Specialized perinatal mental health pathways in Canada

Perinatal mental health care in Canada is delivered through a combination of family physicians, obstetricians and midwives, public health nurses, community perinatal mental health programs, specialized reproductive psychiatry clinics, and inpatient mother-baby units. Primary pathways:

• BC Reproductive Mental Health Program — provincial reproductive psychiatry tertiary care
• Women's College Hospital Reproductive Life Stages Program — Toronto reproductive psychiatry
• CAMH Perinatal Mental Health programs — Toronto tertiary care
• CHU Sainte-Justine and McGill perinatal psychiatry — Quebec
• IWK Reproductive Mental Health Service — Maritimes
• Provincial maternal/perinatal mental health teams — community-based programs vary by province
• Canadian Perinatal Mental Health Collaborative — clinician network and family resources
• Postpartum Support International — international resource with Canadian coordinators

Pregnant or postpartum patients with treatment-resistant illness are appropriately routed through these specialized perinatal psychiatry pathways, not adult psychedelic-assisted therapy clinics.

First-line perinatal mental health treatments — strong evidence base

Perinatal mood and anxiety disorder first-line treatments are well-established. CANMAT perinatal mood disorder guidance, the Wisner KL and colleagues body of work, and the BC Reproductive Mental Health Program clinical pathways provide standard-of-care framing.

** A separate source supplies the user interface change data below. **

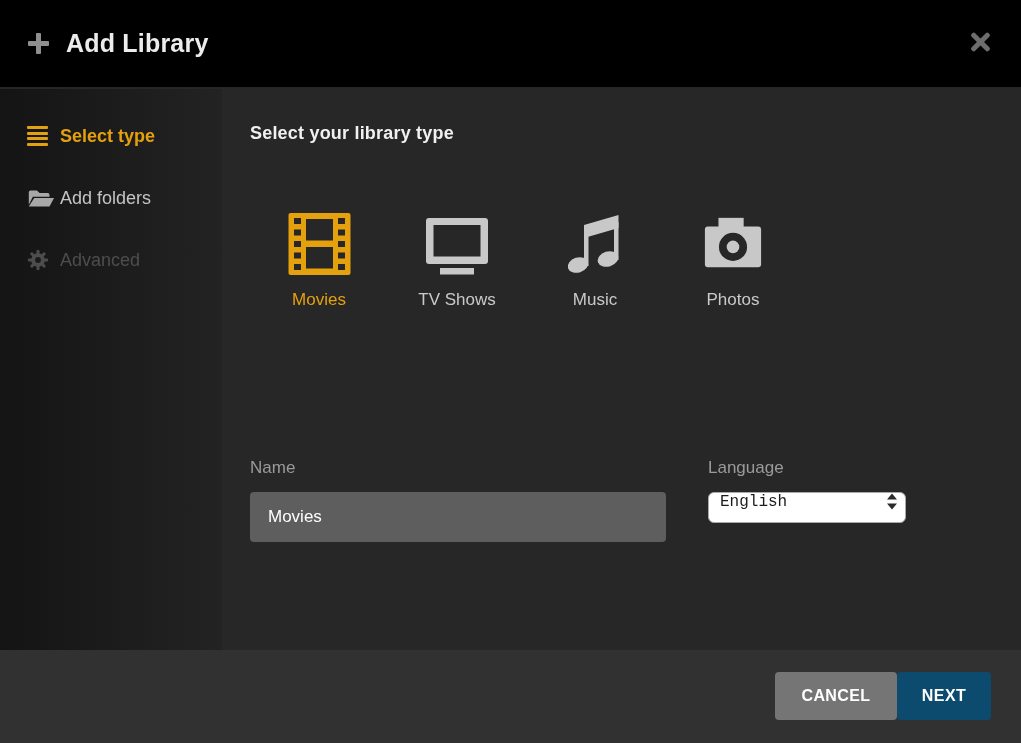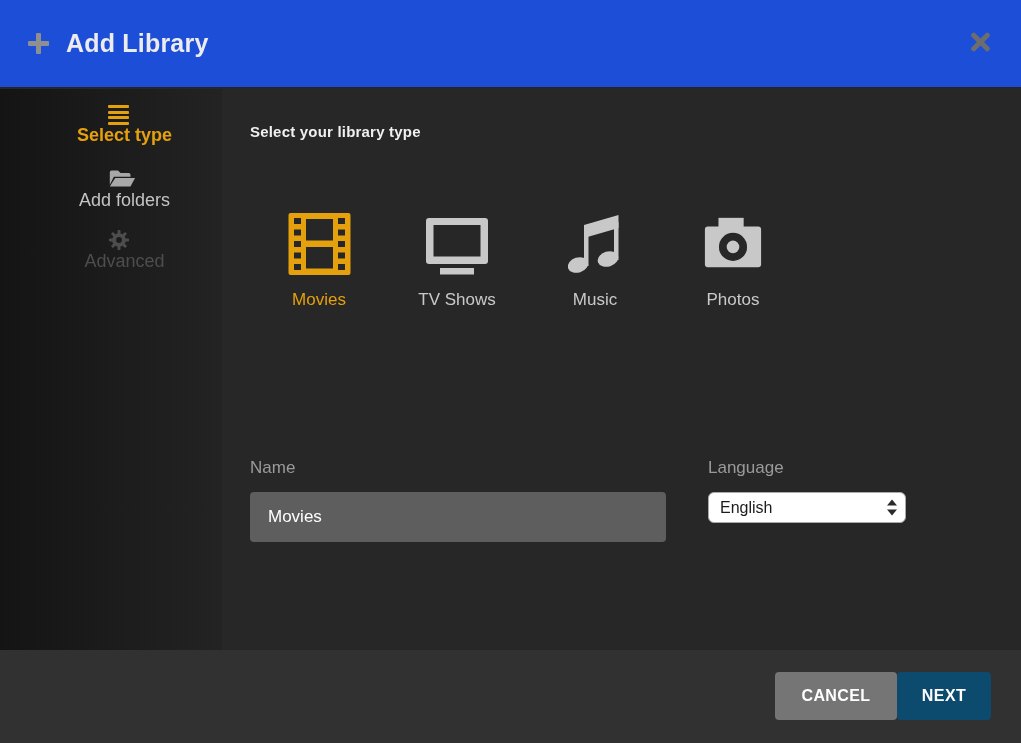"Add Library" .header { background: #1d4ed8 -> #000000 }
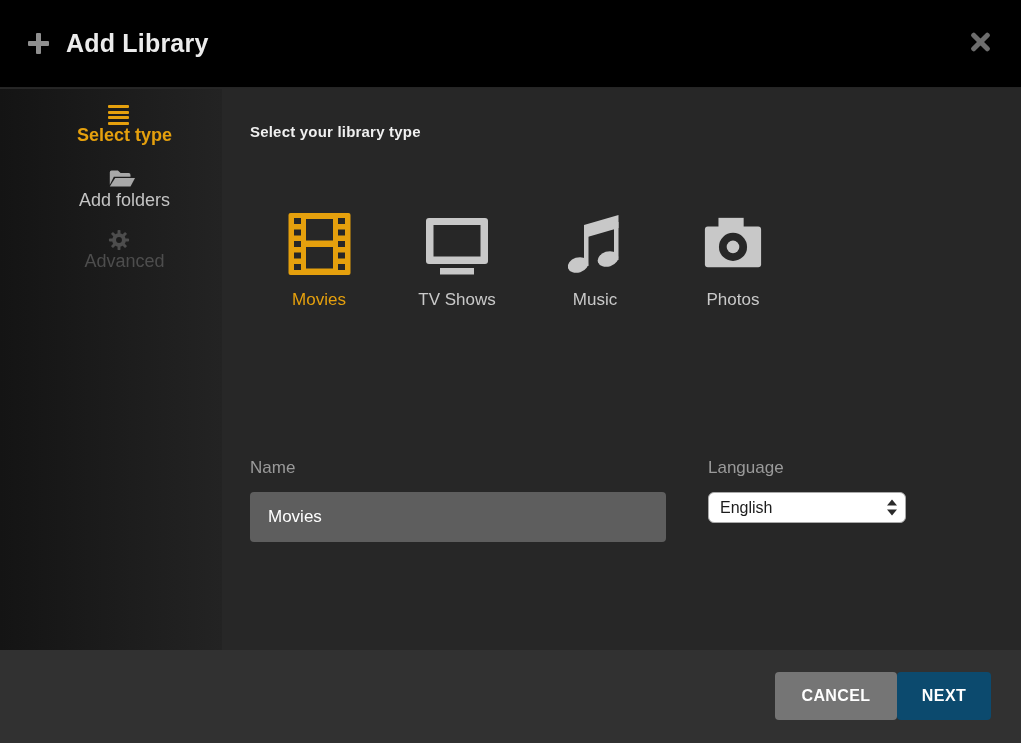"Select type" .side-item { flex-direction: column -> none }
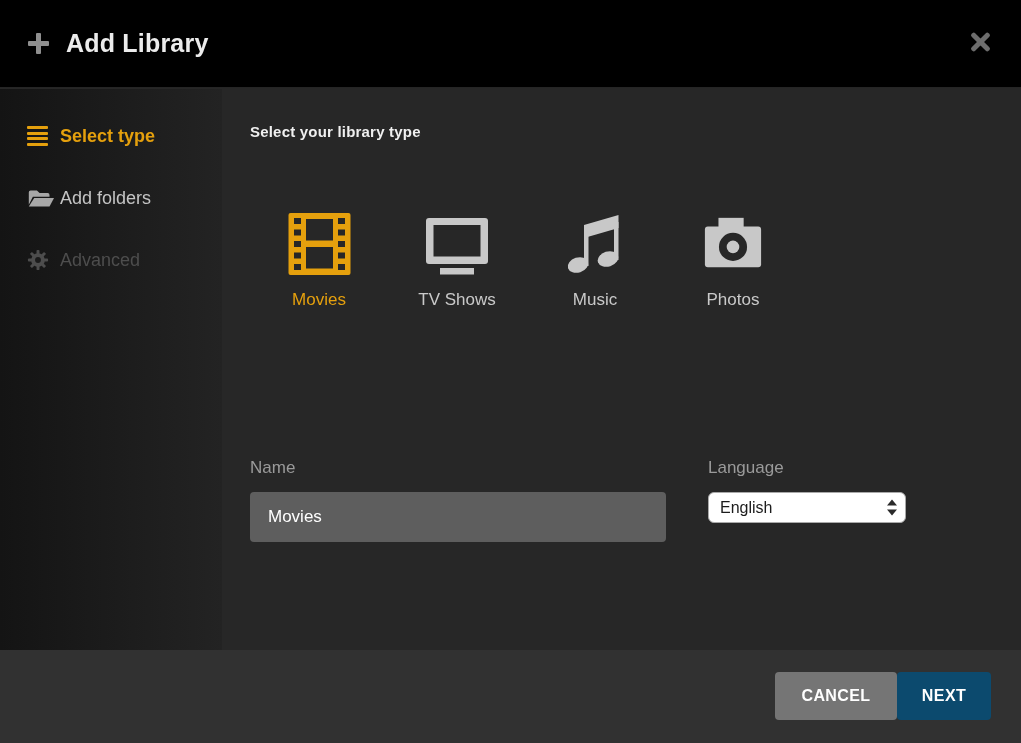"Select your library type" .section-title { font-size: 15px -> 18px }
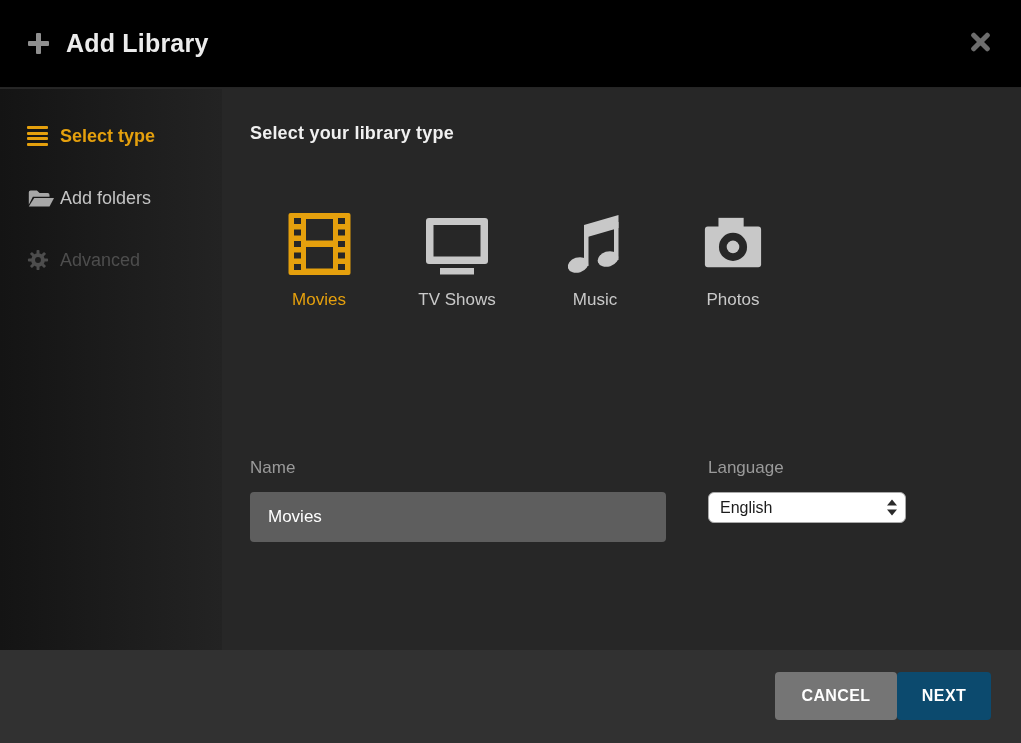"English" .lang-select { align-items: center -> flex-start; font-family: none -> Liberation Mono, monospace }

Perinatal depression and anxiety

• Cognitive behavioural therapy (CBT) — first-line; substantial perinatal RCT evidence
• Interpersonal therapy (IPT) — particularly evidence-based in postpartum depression
• Mindfulness-based cognitive therapy (MBCT) for relapse prevention
• Group therapy and peer support — postpartum-specific groups widely available
• Sertraline — the most-studied SSRI in lactation; CANMAT and reproductive psychiatry consensus first-line
• Escitalopram, citalopram — additional lactation-compatible options
• Paroxetine — historical first-trimester cardiac concerns; consider continuation vs. switch decisions
• Fluoxetine — long half-life (and active metabolite norfluoxetine) has lactation implications; established but considered with care
• Brexanolone (zuranolone) — newer postpartum-specific neurosteroid options where available
• Specialized perinatal psychiatry for treatment-resistant or complex presentations

Postpartum psychosis

• Psychiatric emergency — typically requires inpatient admission, ideally to a mother-baby unit where available
• Antipsychotics, lithium (with lactation framing), ECT are established treatments
• High suicide and infanticide risk — safety planning is foundational

Peripartum-onset bipolar disorder

• Common — bipolar disorder frequently presents or relapses peripartum
• Mood stabilizer continuation/optimization — lithium, lamotrigine, atypical antipsychotics with reproductive psychiatry oversight
• Bipolar contraindication considerations apply to psilocybin and MDMA pathways

Birth-related PTSD

• Trauma-focused CBT, EMDR — first-line; established perinatal evidence
• Specialized birth-trauma services in many tertiary perinatal centres

These first-line pathways are foundational and must be exhausted (or running concurrently with specialized perinatal care) before any consideration of investigational interventions — including psychedelic-assisted therapy.

For more detail, see Postpartum Depression and Psychedelic-Assisted Therapy, Bipolar Disorder and Psychedelic-Assisted Therapy — Considerations, Antidepressant Tapering and Psychedelic-Assisted Therapy.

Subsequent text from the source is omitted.